A transistor passes a large current from its emitter to its collector when a small voltage (bias) is impressed between its base and emitter.

A photo-transistor has a photo-sensitive diode as its base element. Light shining on the diode generates a voltage that causes the transistor to conduct, thus switching the power between the emitter and the collector.

The power source for the light does not pass through the fiber. That power generates light, which controls the photo-transistor on the other end of the fiber. The power for the photo-transistor must be supplied locally.

You cannot put voltage on the fiber and draw current through it. So, while the power source at the central office does control the photo-transistor at your home, that current does not pass through the fiber.

So, there is no current passed down the fiber. For current to flow you need a path for electrons. Glass fiber, being an insulator, does not provide such a path. So, if you take a lightning strike on the fiber bundle feeding your house your ONT will not be affected.

Well, it might be affected if the fiber melts or breaks, but that is another story. At least the photo-diodes / opto-isolators will have done their job.

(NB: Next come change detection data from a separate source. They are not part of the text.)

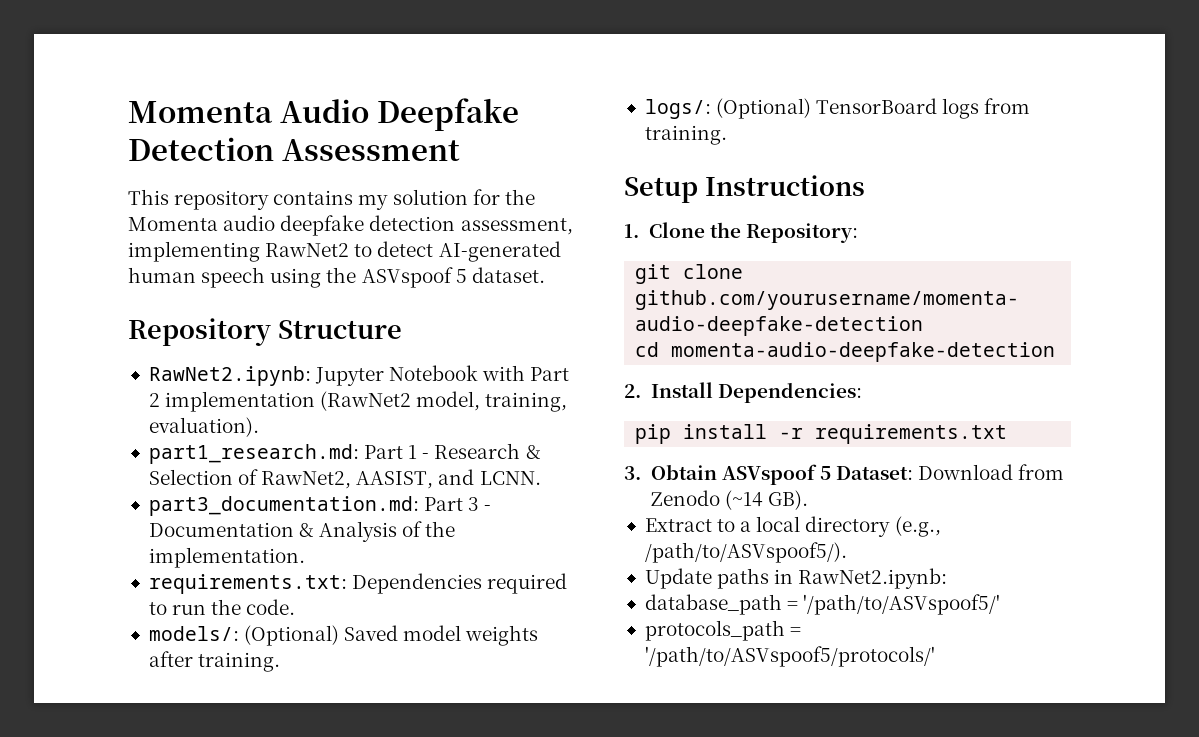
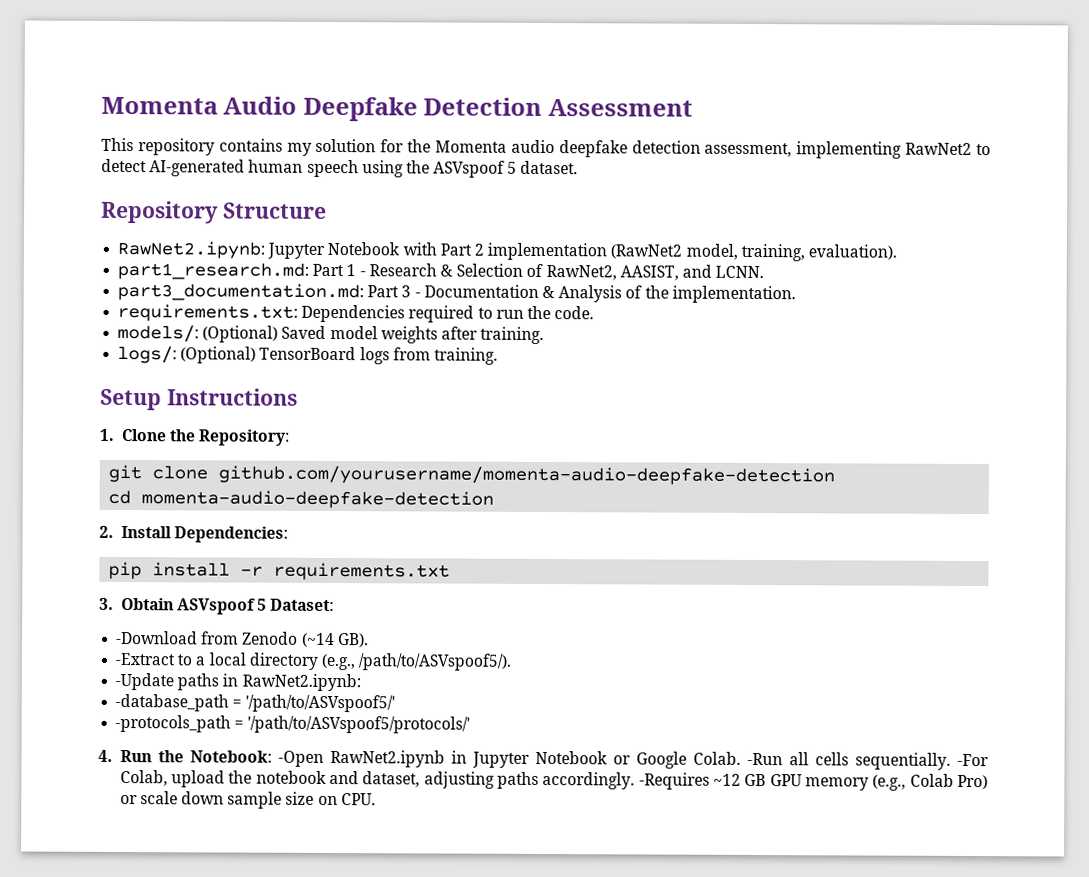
- 3. Obtain ASVspoof 5 Dataset: Download from Zenodo (~14 GB).
+ 3. Obtain ASVspoof 5 Dataset:
+ -Download from Zenodo (~14 GB).
- Extract to a local directory (e.g., /path/to/ASVspoof5/).
+ -Extract to a local directory (e.g., /path/to/ASVspoof5/).
- Update paths in RawNet2.ipynb:
+ -Update paths in RawNet2.ipynb:
- database_path = '/path/to/ASVspoof5/'
+ -database_path = '/path/to/ASVspoof5/'
- protocols_path = '/path/to/ASVspoof5/protocols/'
+ -protocols_path = '/path/to/ASVspoof5/protocols/'
+ 4. Run the Notebook: -Open RawNet2.ipynb in Jupyter Notebook or Google Colab. -Run all cells sequentially. -For Colab, upload the notebook and dataset, adjusting paths accordingly. -Requires ~12 GB GPU memory (e.g., Colab Pro) or scale down sample size on CPU.

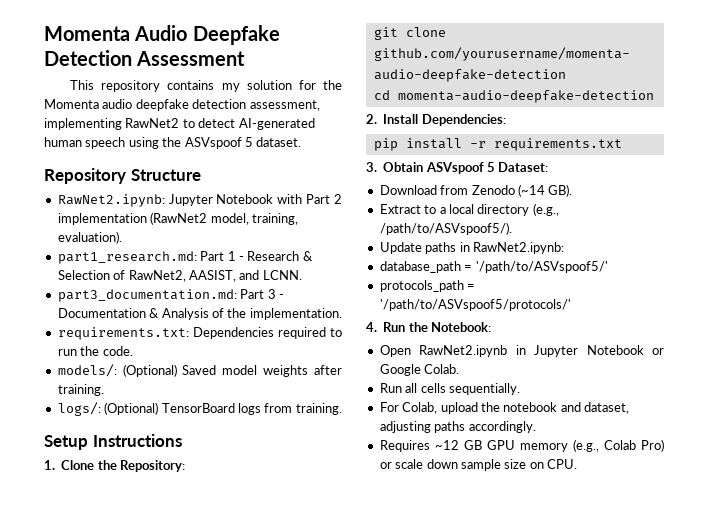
- -Download from Zenodo (~14 GB).
+ Download from Zenodo (~14 GB).
- -Extract to a local directory (e.g., /path/to/ASVspoof5/).
+ Extract to a local directory (e.g., /path/to/ASVspoof5/).
- -Update paths in RawNet2.ipynb:
+ Update paths in RawNet2.ipynb:
- -database_path = '/path/to/ASVspoof5/'
+ database_path = '/path/to/ASVspoof5/'
- -protocols_path = '/path/to/ASVspoof5/protocols/'
+ protocols_path = '/path/to/ASVspoof5/protocols/'
- 4. Run the Notebook: -Open RawNet2.ipynb in Jupyter Notebook or Google Colab. -Run all cells sequentially. -For Colab, upload the notebook and dataset, adjusting paths accordingly. -Requires ~12 GB GPU memory (e.g., Colab Pro) or scale down sample size on CPU.
+ 4. Run the Notebook:
+ Open RawNet2.ipynb in Jupyter Notebook or Google Colab.
+ Run all cells sequentially.
+ For Colab, upload the notebook and dataset, adjusting paths accordingly.
+ Requires ~12 GB GPU memory (e.g., Colab Pro) or scale down sample size on CPU.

Photo-transistors are often used in a device called an opto-isolator, which is designed to isolate two power sources. A voltage from one signal source feeds an LED, which is intimiately coupled to the base of a photo-transistor. Light from the LED causes the transistor to switch on and off in response to the voltage on the LED. The two power sources are totally isolated; a high voltage surge will not cross the opto-isolator.


vzguy

@verizon.net
reply to JTRockville

im sure its possible (as long as a conductor that small can handle enough power to do that) but i work for vz and i dont ever see that happening. buy yourself a generator people, judging from the size and price of the houses of where weve been installing this stuff, no doubt you can afford one.



vzguy

@verizon.net
reply to nycdave

i disagree, again its possible. i know for fact a vz tech was killed in a co a few years ago by power backfed on a pots line while working on the frame. personally i think its too dangerous and highly unlikely. as i said before i work for vz, i havent heard any discussion of this. i believe the idea is to completely jettison copper once the penetration of fios gets to a certain point.



JTRockville
Data Ho
Premium,MVM
join:2002-01-28
Rockville, MD
reply to BarneyBadAss

said by BarneyBadAss:

JT,

Just get another provider on your copper; like MCI / AT&T / SBC or another carrier besides VZ on your copper.

They will be hard pressed by Federal Law to "Disconnect" another carriers service.
It just occured to me - I already have another provider's service: MidAtlanticBroadband T-1. The T-1 uses a separate NID, but it has a connection to my VZ POTS NID.

VZ won't touch the T-1 NID during a FiOS install, will they?

If VZ tries to replace the POTS NID for FiOS, what will happen to my T-1?